NextDC has ended a year of heavy data centre expansion with a $9.8 million loss after tax.
The colocation provider’s results for the year ended 30 June marked a 248 per cent dip in its $6.6 million profit last year, and a continuation of its half-year posting back in February.
The loss comes off the back of NextDC’s $470 million investment in two new data centres in Sydney and Perth — S2 and P2 — and its acquisition of Asia Pacific Data Centre (APDC) Group for a final sum of $261 million at the end of last year.
At the same time, the final balance sheet showed a 15 per cent rise in the ASX-listed company’s total revenue, which reached $179.3 million. Of this, $169.7 million came from its data centre services, while another $9.6 million was attributed to ‘other’ revenue.
Its EBITDA also rose year-on-year by 2.5 per cent to $79 million.
The loss was reflected in NextDC’s $16.2-million increase in operational costs, with the company adding it had made new investments in central operations, customer experience and IT to support network and site expansion.
Despite this, CEO Craig Scroggie was buoyed by the results.
"We are pleased to report another year of record revenue and EBITDA, demonstrating the inherent operating leverage of the business,” he said. “These results were achieved during a period of record investment in our next generation of world-class Tier IV data centres.”
He added that the company was now in a prime position to take advantage of “customer-driven expansion opportunities”.
NextDC’s second Sydney data centre opened earlier this year and has now received an Uptime Institute Tier IV design certification.
The second Perth centre is currently being built and completion of the first tower is expected in the second half of the 2020 financial year, while extra data halls have been added to the Brisbane and Melbourne facilities B2 and M2.
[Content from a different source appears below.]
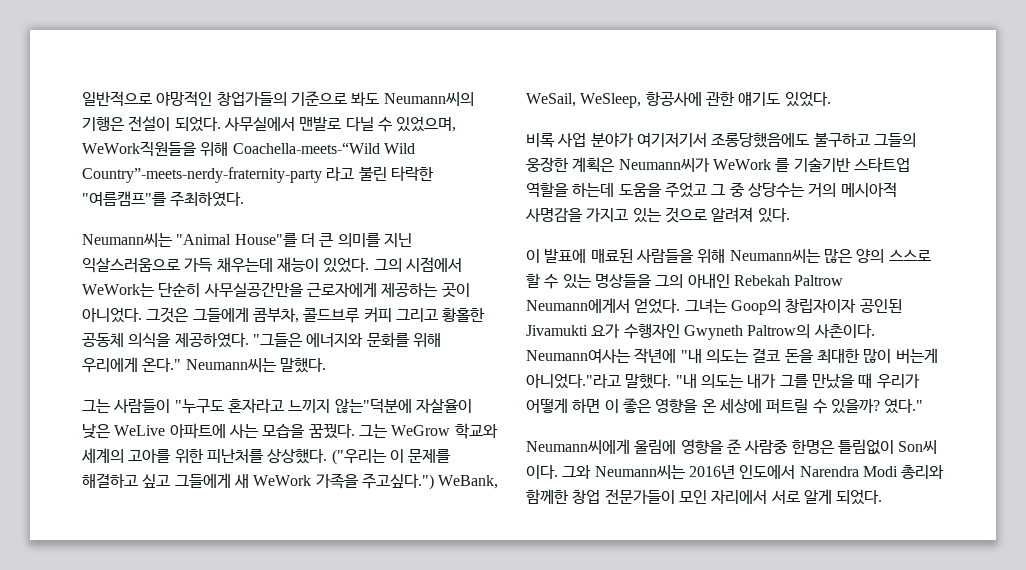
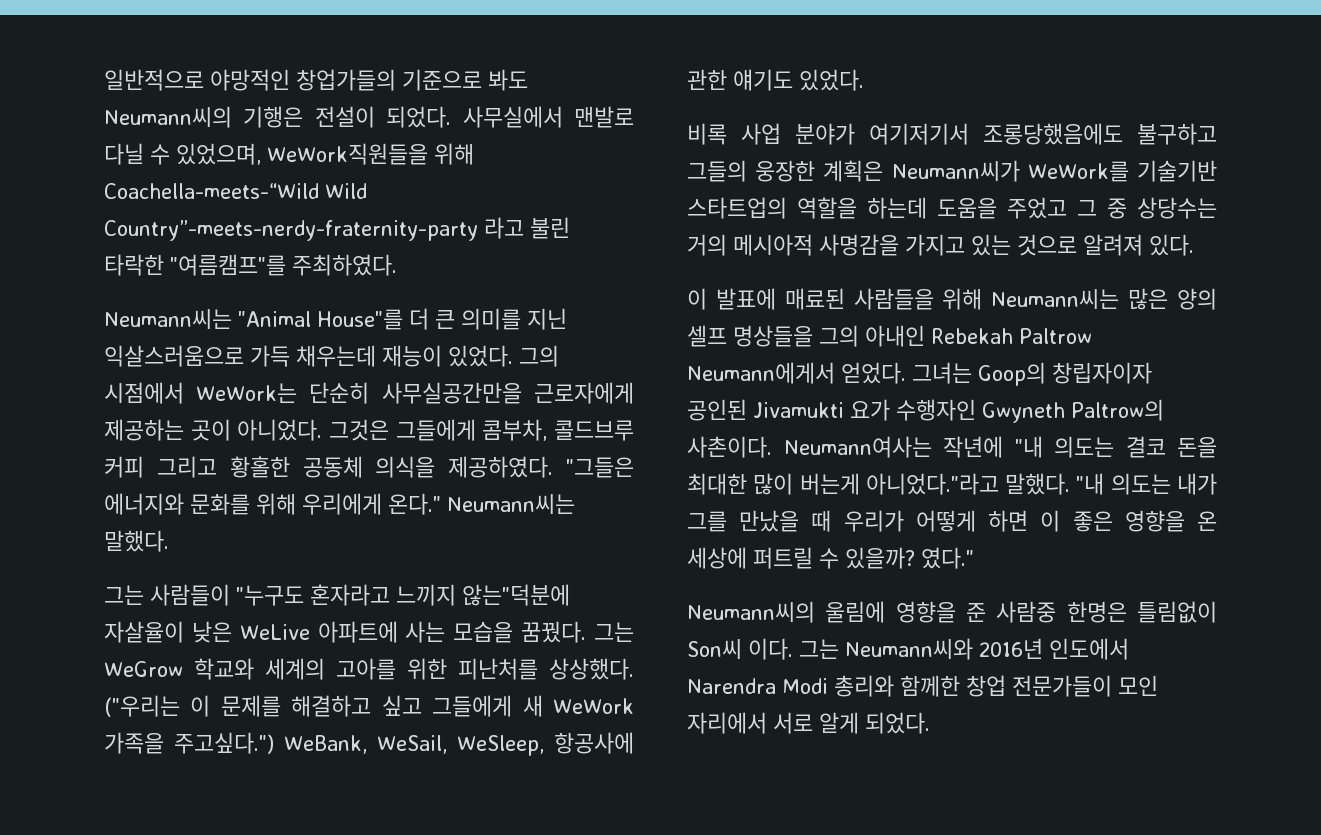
[712,157,910,172] WeWork 를 기술기반 스타트업 -> [1027,160,1217,182] [687,197,787,219] WeWork를 기술기반 스타트업의
[888,249,931,261] [526,273,592,289] 스스로 할 수 있는 -> [687,325,727,347] 셀프
[526,439,630,454] Neumann씨에게 -> [687,601,815,623] Neumann씨의
[562,465,686,479] 그와 Neumann씨는 -> [799,638,973,660] 그는 Neumann씨와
NextDC told shareholders that it expects capital expenditure to fall to between $280 million to $300 million, a drop from 2019’s $378 million.
Beyond Australia, NextDC opened a new office in Singapore earlier this year but has put a halt on activities there while “the Singapore Government undertakes a review of the data centre industry”.
The company was unable to provide shareholders with any further assurances on future developments in the market pending the government’s review.